Как и в любой задаче с применением глубоких искусственных нейронных сетей, в этой задаче необходимо применять искусственное дополнение данных (аугментацию). Следуя сложившимся в области автономной навигации практикам, были применены следующие аугментации: изменения цветового баланса, контраста и яркости оптического изображения; гауссовое размытие; дополнительное зашумление черными и белыми дефектами небольших размеров (аугментации типа «соль» и «перец»). В дополнение к упомянутым аугментациям применялось зашумление позиции камеры и сонара, а также зашумление направлений обзора камеры и сканирующего сонара с пределами случайного поворота в 15 градусов. Эти аугментации применялись, поскольку известно, что в задачах имитационного ОП фиксирование направления обзора камеры приводит к снижению обобщающей способности агента и ошибкам в командах контроля. В 10 % случаев в дополнение к упомянутым аугментациям применялась специфичная для задачи аугментация, заключающаяся в генерации неожиданно возникающего препятствия на пути следования ТНПА. Эта аугментация применялась для обучения агента поведению экстренной остановки в соответствующей ситуации и передачи управления на оператора. Результаты обучения агента в рамках описанной процедуры приведены в таблице.

Следует отметить, что агент обучался только на данных Среды 1. Качество агента оценивалось как на данных Среды 1, так и на данных Среды 2 (не демонстрированных в процессе обучения). Показатели качества для Среды 2 приведены в третьей и четвертой колонках таблицы. Также следует отметить, что и для Среды 1 (тренировочной), и для Среды 2 (тестовой) варьировались показатели зашумления визуальной сцены, получаемой с видеокамеры, и показатели зашумления данных сканирующего сонара. Показатели качества в условиях модифицированного шумового фона приведены во второй и четвертой колонках таблицы.
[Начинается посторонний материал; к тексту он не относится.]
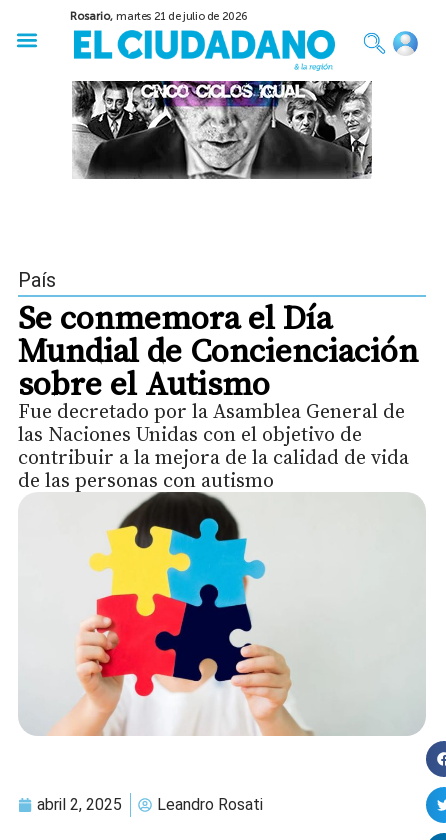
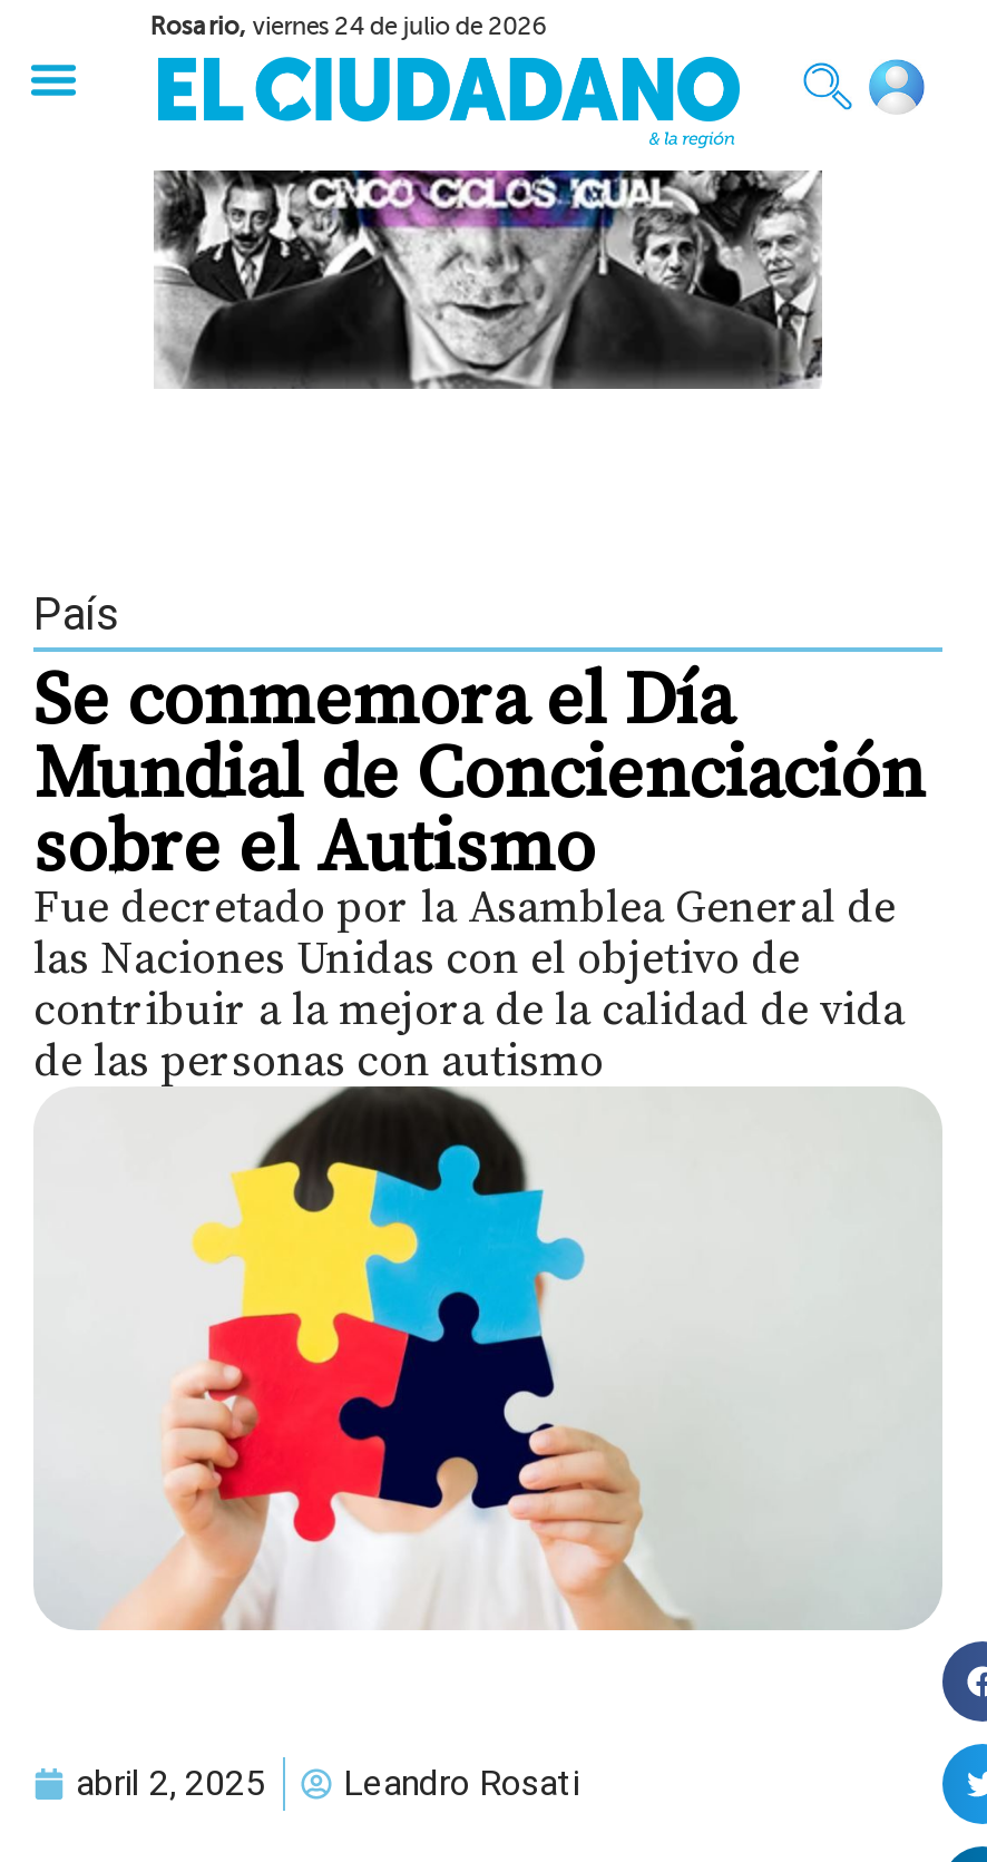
[70,10,248,23] Rosario, martes 21 de julio de 2026 -> [150,12,547,41] Rosario, viernes 24 de julio de 2026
Количественная оценка качества трехмерной навигации агента управления ТНПА в различных сценариях. Качество оценивается в мере успешно выполненных задач навигации из точки А в точку Б с заранее заданной точностью (отклонение от точки Б не более 5 % дистанции до судна сопровождения)

 

Тренировочные условия (Среда 1)

Новые условия видимости

Незнакомый рельеф и препятствия (Среда 2)

Новые рельеф, препятствия и условия видимости

Прямая траектория без препятствий

100 %

100 %

93 %

94 %

Единственное явно различимое статическое препятствие

97 %

96 %

82 %

72 %

Несколько явно различимых

статических препятствий

92 %

90 %

70 %

68 %

Несколько статических и

динамических препятствий

83 %

82 %

64 %

64 %

Заключение

Произведена разработка интерфейса между блоком управления ТНПА и платформой ТНПА в виде соответствующих команд, их обработчиков и условий для обработки, включая пользовательский интерфейс с расширенными функциями, необходимыми для выполнения автономных и полуавтоматических работ.

Произведено лабораторное испытание элементов платформы ТНПА на соответствие требуемым техническим характеристикам, а также внутренним испытаниям, подтверждающим их работоспособность. В частности, можно выделить следующие технические характеристики на математических моделях и физических экспериментах. Автономное перемещение в заданную точку с применением инерциальной системы счисления пути и сенсоров, расчет скорости перемещения подводного аппарата, движение по заданной траектории, сохранение изображений объектов и локальная картография дна, распознавание границ объектов, определение отстояния от дна и от поверхности, реализован пользовательский интерфейс с вводом соответствующих значений координат точек назначения, территории выполнения работ, режимов работ, привязки к объекту слежения, отображения трека, отображения локального рельефа, сохранения визуальных данных.

Институт океанологии является лидером разработок и использования малогабаритных телеуправляемых подводных аппаратов ГНОМ, следующее поколение которых будет оснащено искусственным интеллектом.